Results from our laboratory and others suggest that the identity of the para (or 4-position) substituent on the MCAT scaffold is a significant determinant of the abuse-related neurochemical and behavioral effects of synthetic MCAT analogs (Fig. 1). In particular, the volume of the para substituent on the MCAT scaffold appears to influence its interaction with the DA transporter (DAT) and 5-HT transporter (SERT), such that DAT prefers small-volume substituents (e.g., MCAT itself, with a hydrogen atom at the para position), whereas SERT prefers substituents with larger volumes (e.g., mephedrone, with a methyl substituent at the para position) (Bonano et al., 2015; Sakloth et al., 2015). This shift in preference from DAT to SERT with increasing volume of the para substituent is evident from in vitro studies of DAT- and SERT-mediated monoamine release in rat brain synaptosomes, and this in vitro measure of declining DAT versus SERT selectivity correlates with in vivo evidence for declining expression of abuse-related ICSS facilitation (Bauer et al., 2013; Bonano et al., 2015). For example, mephedrone (4-CH3 MCAT) has lower selectivity than MCAT to promote DAT- versus SERT-mediated monoamine release in rat brain synaptosomes and produces weaker ICSS facilitation than MCAT (Bonano et al., 2014).

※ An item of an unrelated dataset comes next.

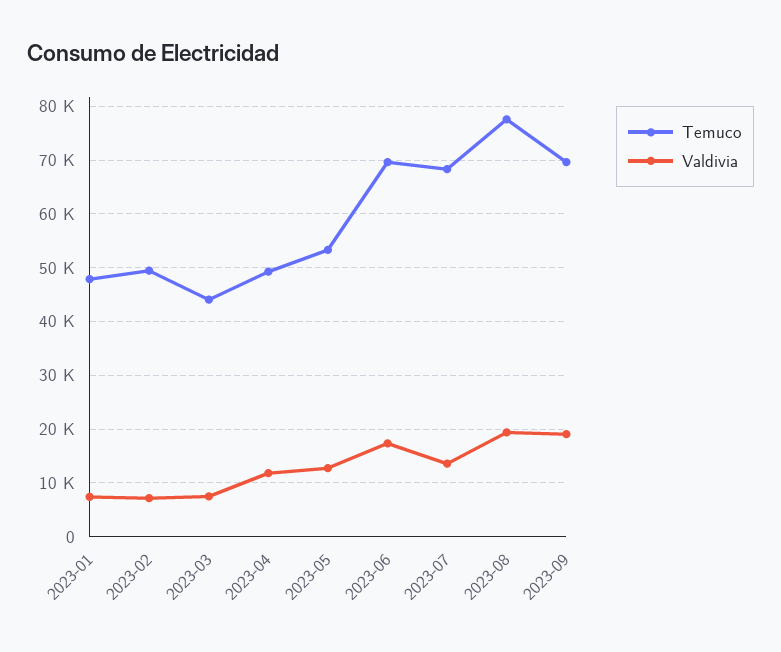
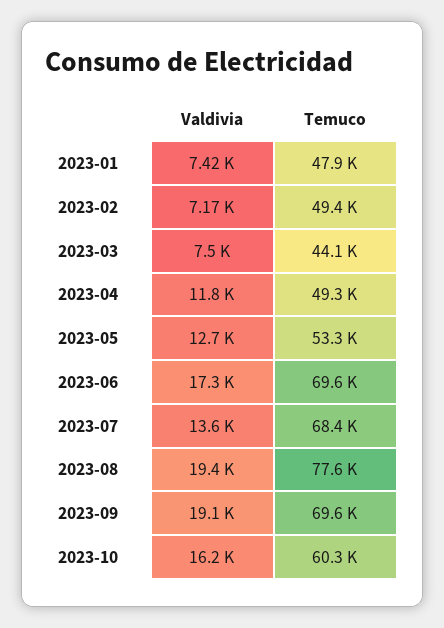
Valdivia, 2023-10: none -> 16200
Temuco, 2023-10: none -> 60300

The correlation of ICSS effects of para-substituted MCAT analogs (and other monoamine releasers) with in vitro DAT versus SERT selectivity suggests that these behavioral effects might also correlate with in vivo selectivity to promote DA versus 5-HT release. For example, it is well established that increased DA release in NAc plays a key role in mediating abuse-related effects of many classes of abused drugs (Di Chiara and Imperato, 1988). Conversely, drug-induced increases in 5-HT levels appear to oppose and limit DA-mediated effects that contribute to abuse (Czoty et al., 2002; Navailles et al., 2008; Baumann et al., 2011). The goal of the present study was to further evaluate the relationship between in vivo selectivity to increase NAc DA versus 5-HT levels and both 1) in vitro measures of DAT versus SERT selectivity and 2) expression of abuse-related behavioral effects. Toward this end, this study used an in vivo microdialysis procedure to determine the potency and time course of effects produced by MCAT and five para-substituted MCAT analogs on NAc DA and 5-HT levels in rats. We hypothesized that the selectivity, and not absolute DA or 5-HT changes, of these drugs to increase NAc DA versus 5-HT levels would correlate with our previously determined measures of both in vitro DAT versus SERT selectivity (using a rat brain synaptosome procedure) and in vivo expression of ICSS facilitation (Bonano et al., 2015; Sakloth et al., 2015). Moreover, we also hypothesized that in vivo selectivity to increase DA versus 5-HT levels would also correlate with the volume of the para substituent on the MCAT scaffold.
Materials and Methods
Adult male Sprague-Dawley rats (Harlan, Frederick, MD) weighing a minimum of 300 g at the time of surgery were individually housed and maintained on a 12-hour light/dark cycle with lights on from 6:00 AM to 6:00 PM. Rats had ad libitum access to food and water except during microdialysis experiments. Animal facilities were accredited by the Association for the Assessment and Accreditation of Laboratory Animal Care (http://www.aalas.org/), and experimental procedures were approved by the Institutional Animal Care and Use Committee in accordance with guidelines (8th edition) for the care and use of animal subjects in research (National Research Council, 2011). All efforts were made to minimize animal suffering; to reduce the number of animals used; and to use alternatives to in vivo techniques, if available.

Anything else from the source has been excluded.